### INPUT FOR THIS TASK

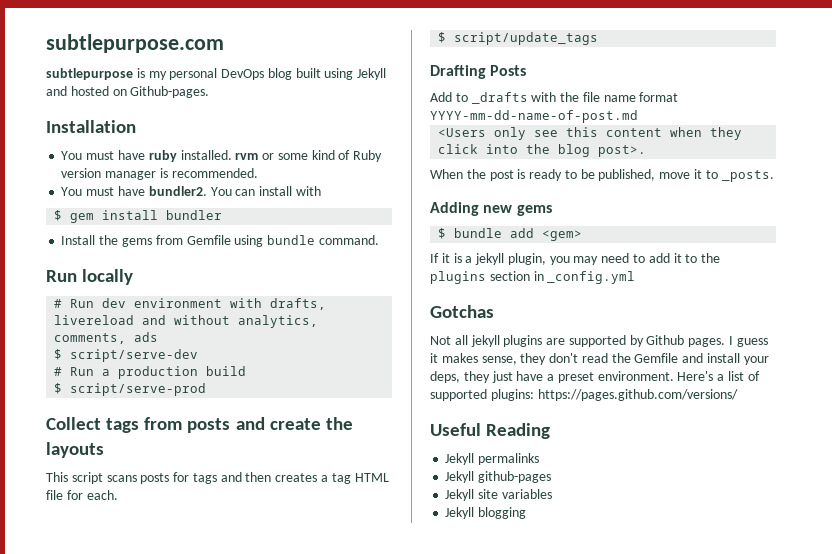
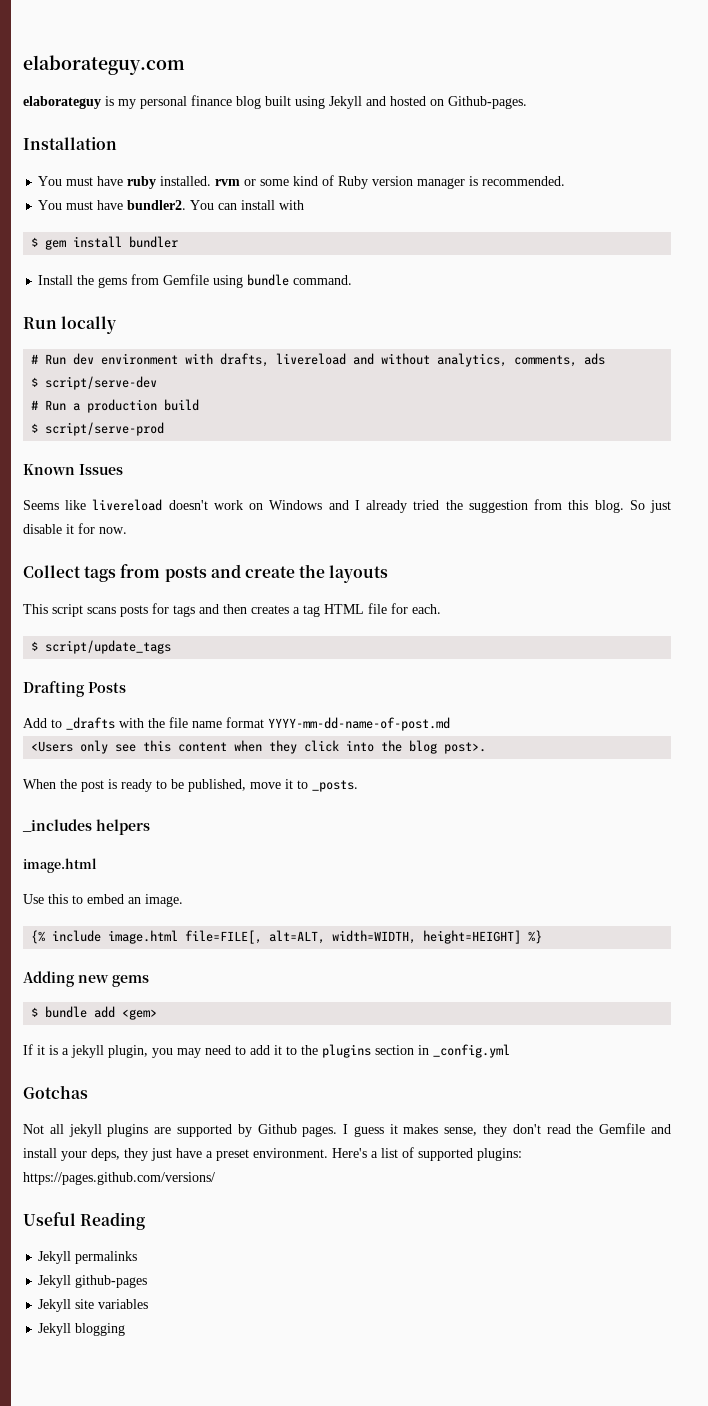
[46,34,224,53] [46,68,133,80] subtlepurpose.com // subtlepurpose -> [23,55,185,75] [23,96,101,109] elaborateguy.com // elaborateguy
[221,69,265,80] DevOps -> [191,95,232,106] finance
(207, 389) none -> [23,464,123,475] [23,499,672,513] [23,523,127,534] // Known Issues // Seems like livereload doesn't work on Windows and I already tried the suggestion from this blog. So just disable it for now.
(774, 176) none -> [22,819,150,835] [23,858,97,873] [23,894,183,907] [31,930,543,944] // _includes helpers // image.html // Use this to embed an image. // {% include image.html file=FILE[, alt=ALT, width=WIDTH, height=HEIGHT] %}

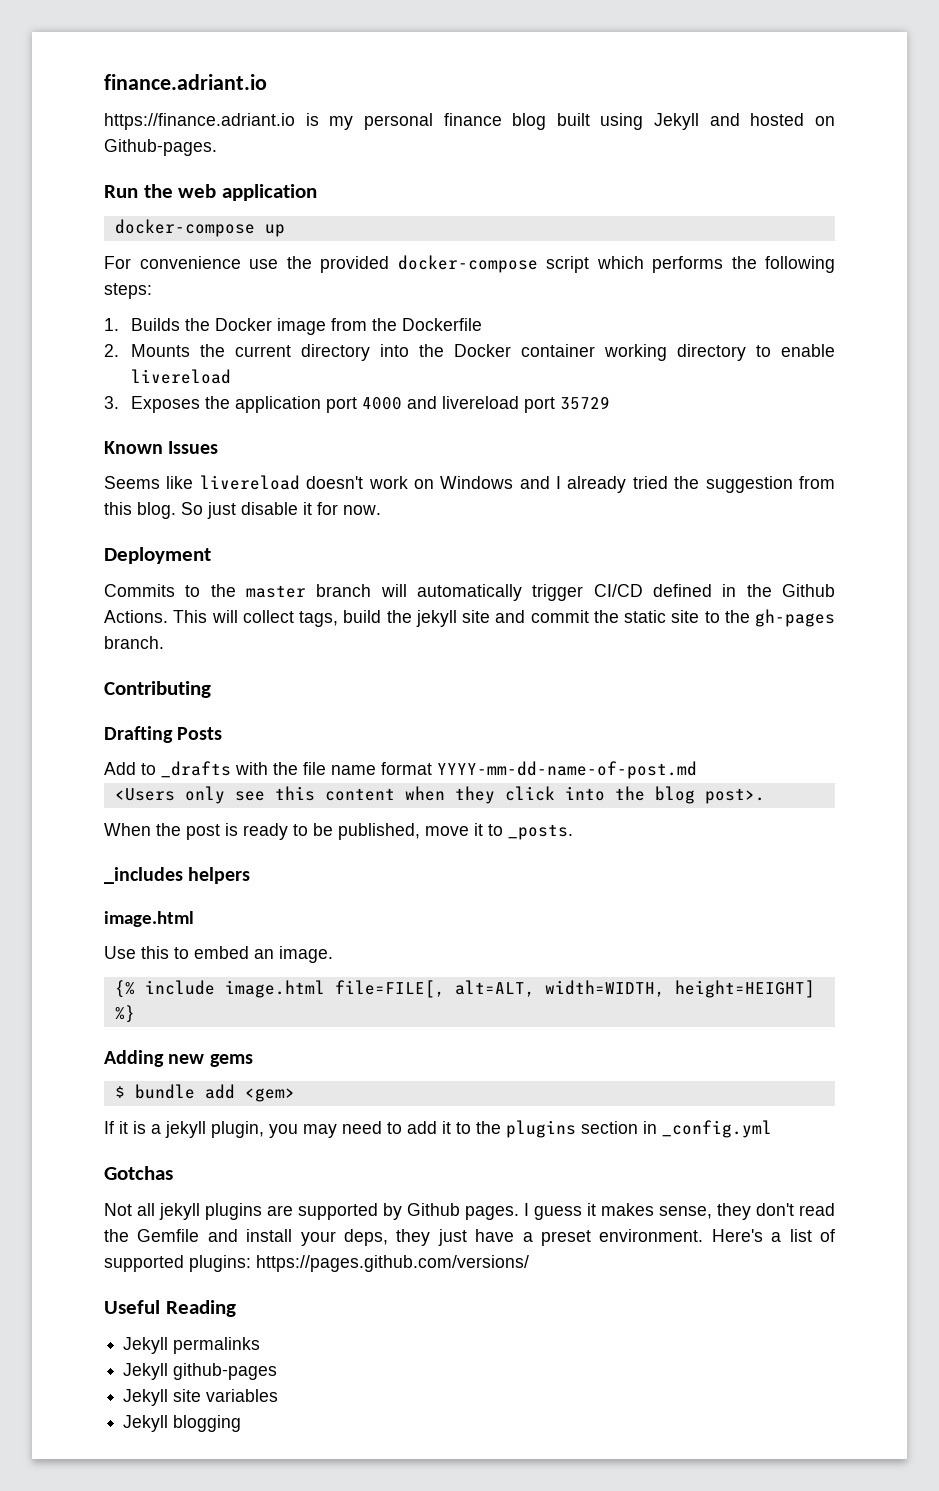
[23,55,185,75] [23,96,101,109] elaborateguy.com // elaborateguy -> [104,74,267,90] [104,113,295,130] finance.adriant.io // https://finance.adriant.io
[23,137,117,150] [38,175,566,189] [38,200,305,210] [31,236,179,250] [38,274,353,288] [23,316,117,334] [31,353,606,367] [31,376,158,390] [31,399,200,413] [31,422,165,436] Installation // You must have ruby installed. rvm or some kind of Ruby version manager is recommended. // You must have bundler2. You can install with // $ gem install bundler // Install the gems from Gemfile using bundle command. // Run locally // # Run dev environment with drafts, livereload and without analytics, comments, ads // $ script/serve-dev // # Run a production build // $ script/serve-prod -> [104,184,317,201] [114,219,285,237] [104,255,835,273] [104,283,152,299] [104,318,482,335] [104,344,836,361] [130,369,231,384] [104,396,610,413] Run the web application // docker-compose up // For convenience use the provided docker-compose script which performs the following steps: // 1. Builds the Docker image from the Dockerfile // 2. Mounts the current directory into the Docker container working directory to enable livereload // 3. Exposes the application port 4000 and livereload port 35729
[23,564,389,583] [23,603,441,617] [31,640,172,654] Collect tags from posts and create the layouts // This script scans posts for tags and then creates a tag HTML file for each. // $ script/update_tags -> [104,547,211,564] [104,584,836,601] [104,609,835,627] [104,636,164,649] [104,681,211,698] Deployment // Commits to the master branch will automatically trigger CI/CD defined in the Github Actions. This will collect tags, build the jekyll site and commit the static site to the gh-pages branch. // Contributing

######
### INPUT FOR THIS TASK

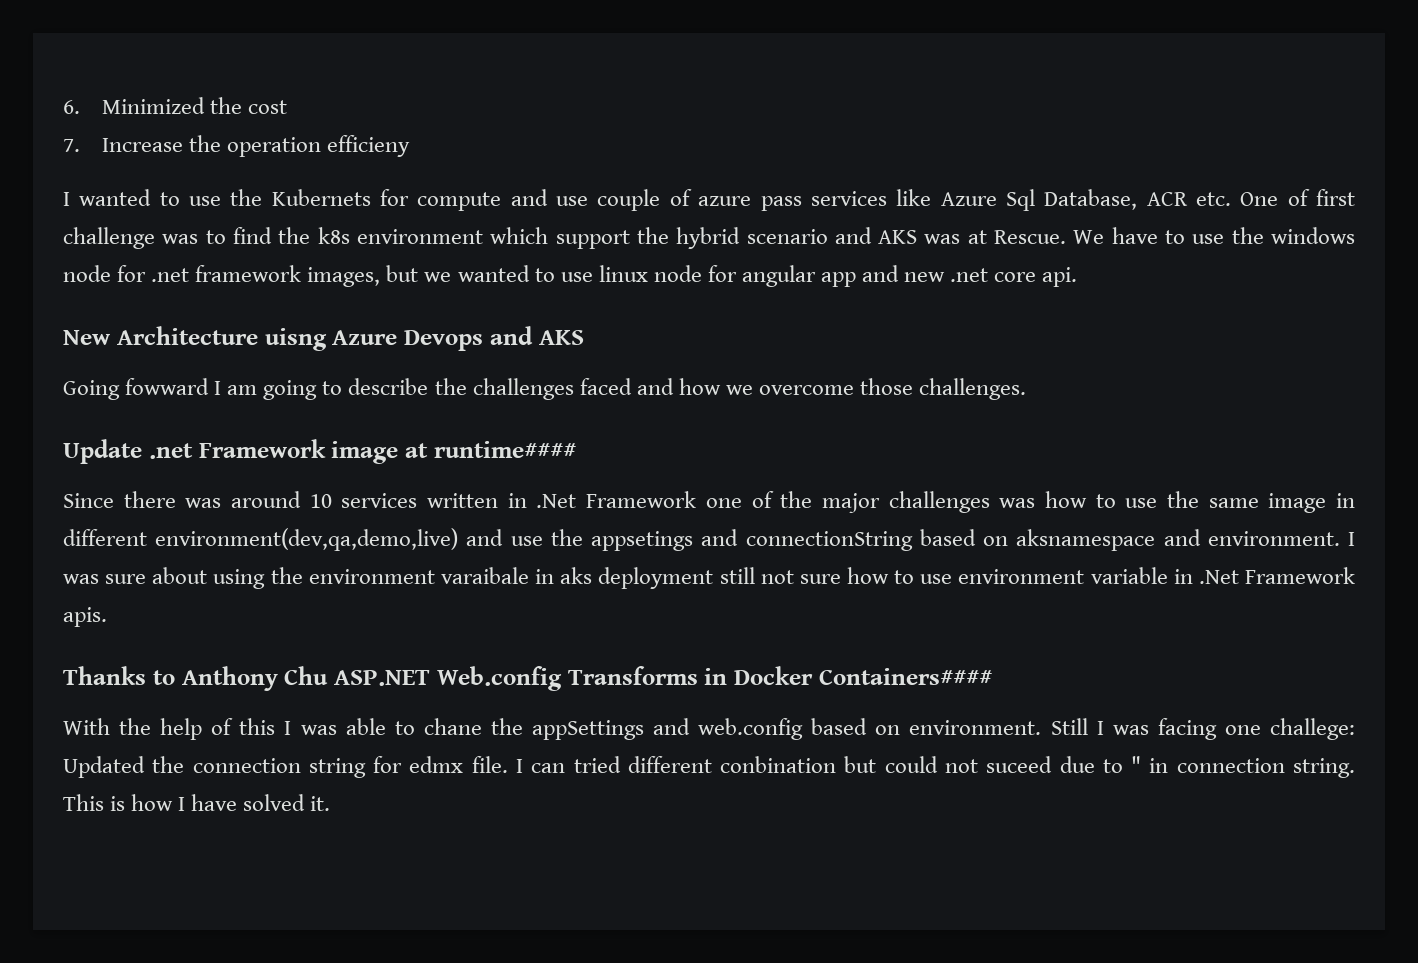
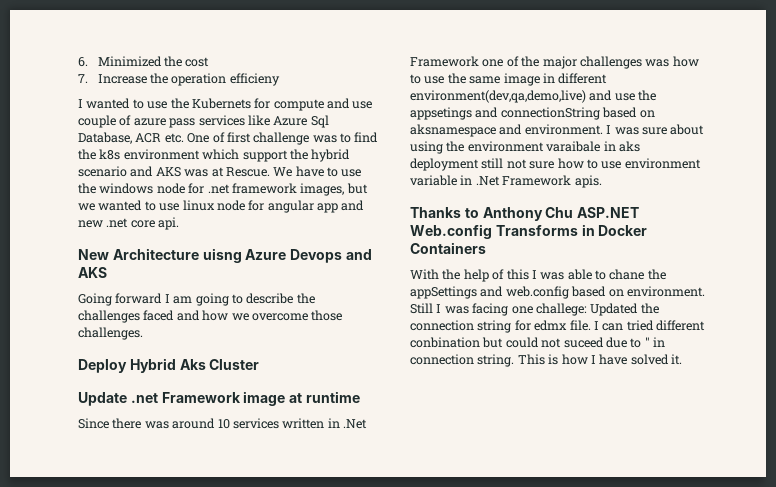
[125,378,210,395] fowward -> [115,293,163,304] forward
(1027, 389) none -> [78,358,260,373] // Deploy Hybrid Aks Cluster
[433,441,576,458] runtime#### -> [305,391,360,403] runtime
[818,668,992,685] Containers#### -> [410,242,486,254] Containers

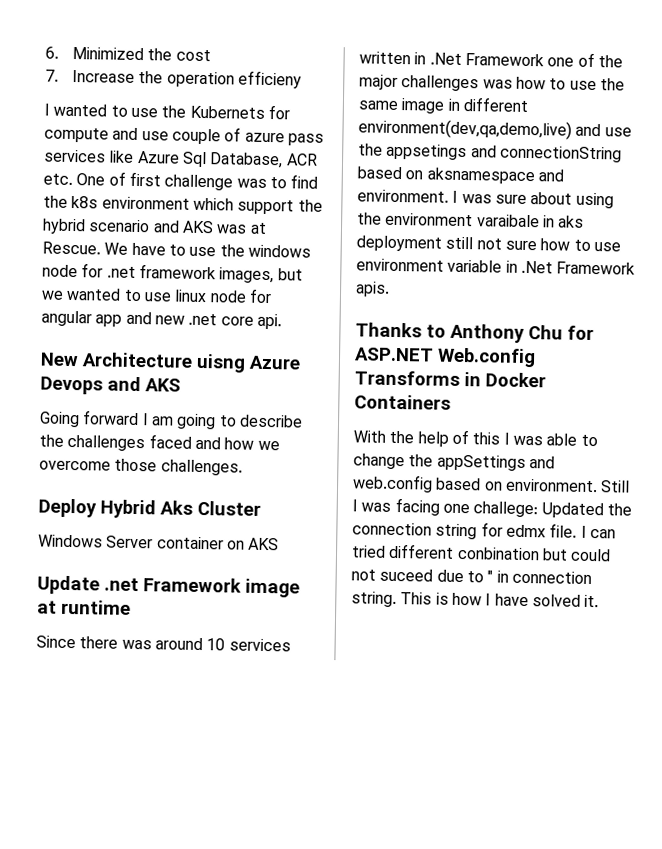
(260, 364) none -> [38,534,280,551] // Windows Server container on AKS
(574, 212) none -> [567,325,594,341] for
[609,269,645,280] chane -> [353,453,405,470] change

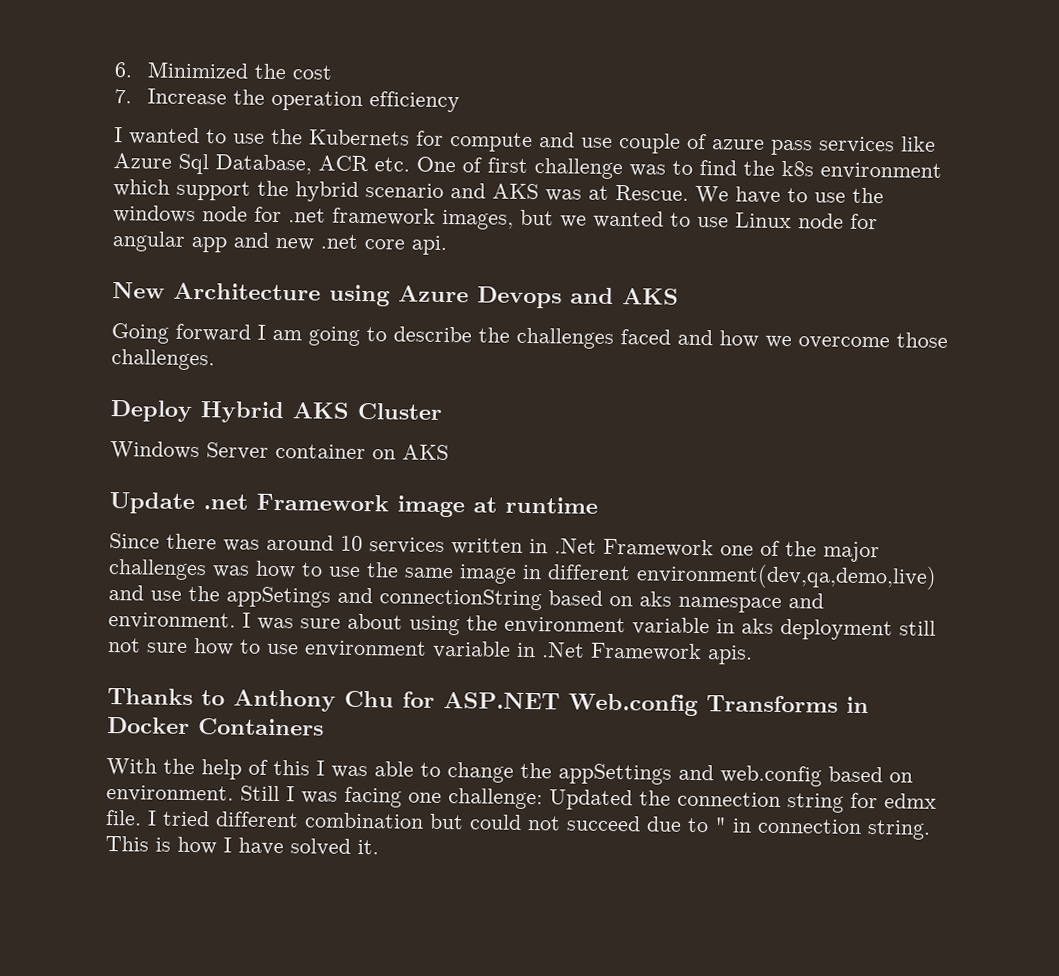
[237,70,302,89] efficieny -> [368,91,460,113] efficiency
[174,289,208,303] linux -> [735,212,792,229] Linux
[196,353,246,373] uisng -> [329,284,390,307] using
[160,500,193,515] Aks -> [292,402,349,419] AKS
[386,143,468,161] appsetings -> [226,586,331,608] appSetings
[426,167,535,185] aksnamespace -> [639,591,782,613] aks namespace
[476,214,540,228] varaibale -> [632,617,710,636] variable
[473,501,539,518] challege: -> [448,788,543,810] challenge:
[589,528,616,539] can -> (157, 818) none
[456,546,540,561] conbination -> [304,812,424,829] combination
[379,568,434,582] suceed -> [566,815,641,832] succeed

######

Go through the material line by line. Show each line that contains the string "finance".

[221,69,265,80] DevOps -> [191,95,232,106] finance
[23,55,185,75] [23,96,101,109] elaborateguy.com // elaborateguy -> [104,74,267,90] [104,113,295,130] finance.adriant.io // https://finance.adriant.io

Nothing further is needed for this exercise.